24.La qual rivolta allora agli arboscelli,
— Odi — gli dice — odi con quanti e quali
motti amorosi, o fior di tutti i belli,
spiegano i piú sublimi il canto e Tali:
Amor, ch’alato è pur come gli augelli,
fa che senta ogni augel gli aurati strali.
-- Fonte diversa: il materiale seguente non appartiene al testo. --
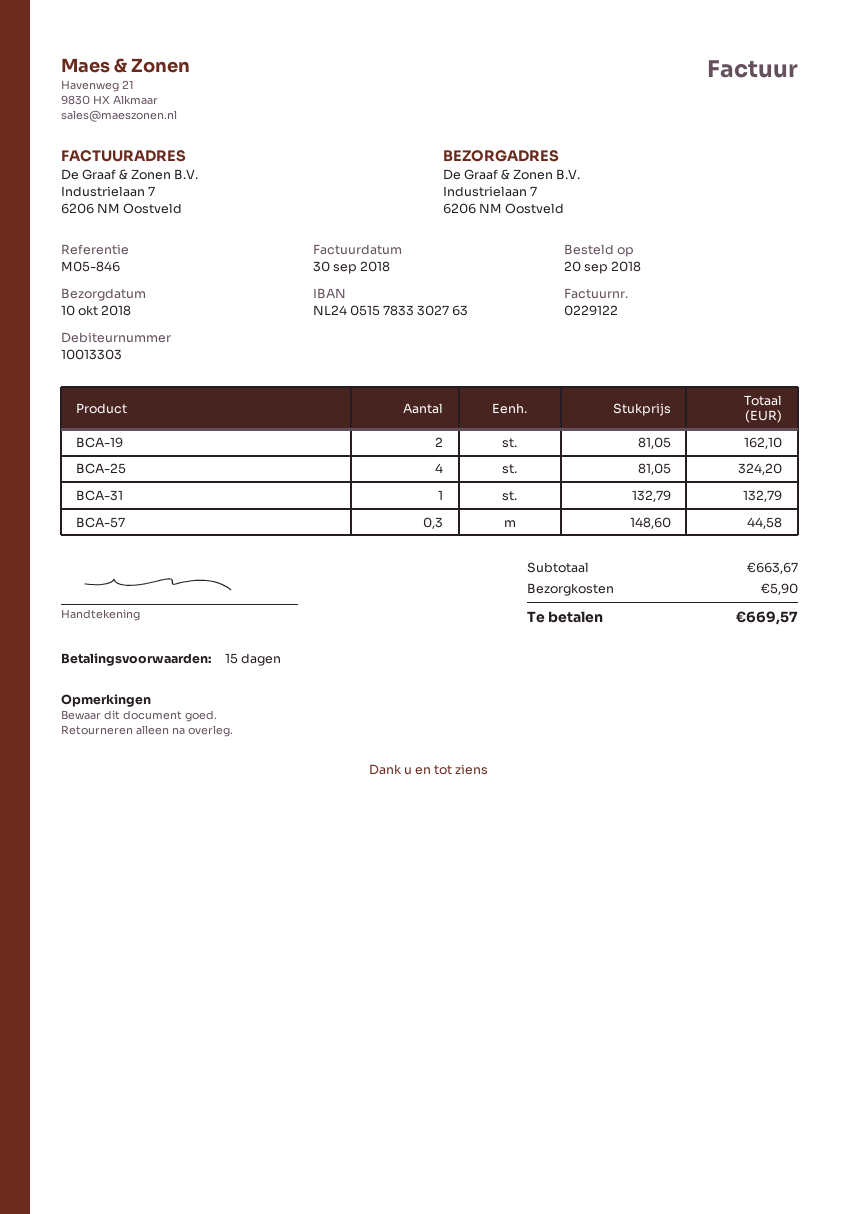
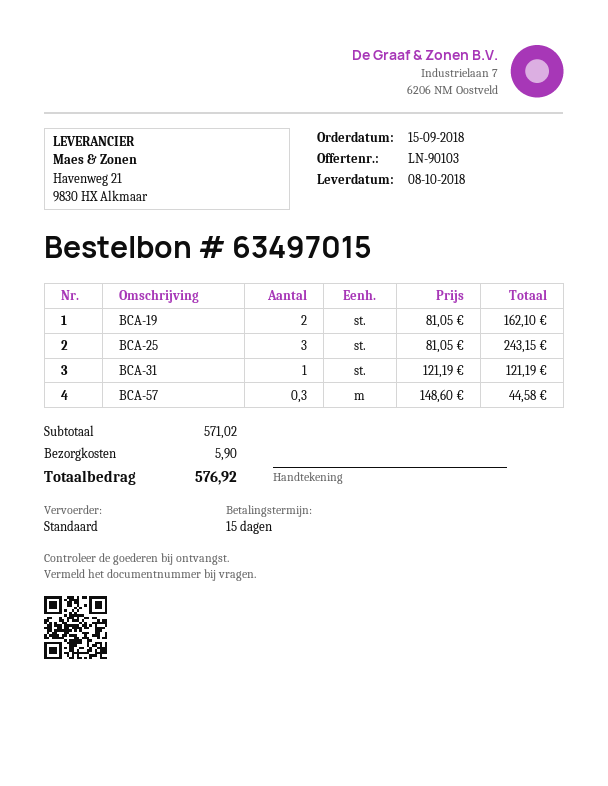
order date: 2018-09-20 -> 2018-09-15
delivery date: 2018-10-10 -> 2018-10-08
BCA-25: 4 x 81.05 = 324.20 -> 3 x 81.05 = 243.15
BCA-31: 1 x 132.79 = 132.79 -> 1 x 121.19 = 121.19
subtotal: 663.67 -> 571.02
total: 669.57 -> 576.92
Il tutto vince alfin questo Tiranno! —
E qui tacendo, ad ascoltar si stanno.

25.Per far distinto al vago stuol che vola
con lingua umana articolar sermone,
maestro qui non si richiede o scola,
qual trovò poi la vanitá d’Annone:
ogni semplice accento era parola,
che parlando di Venere e d’Adone,
in spedita favella alto dicea;
«Ecco con l’Idol suo la nostra Dea».

26.Chiusa tra’ rami d’una quercia antica,
di sua verde magion solinga cella,
la Monichetta de’ Pastori amica
seco invita a cantar la Rondinella.
Orfano tronco in secca piaggia aprica
d’olmo tocco dal Ciel la Tortorella
non cerca no, ma sovra verde pianta
solitaria, non sola, e vive e canta.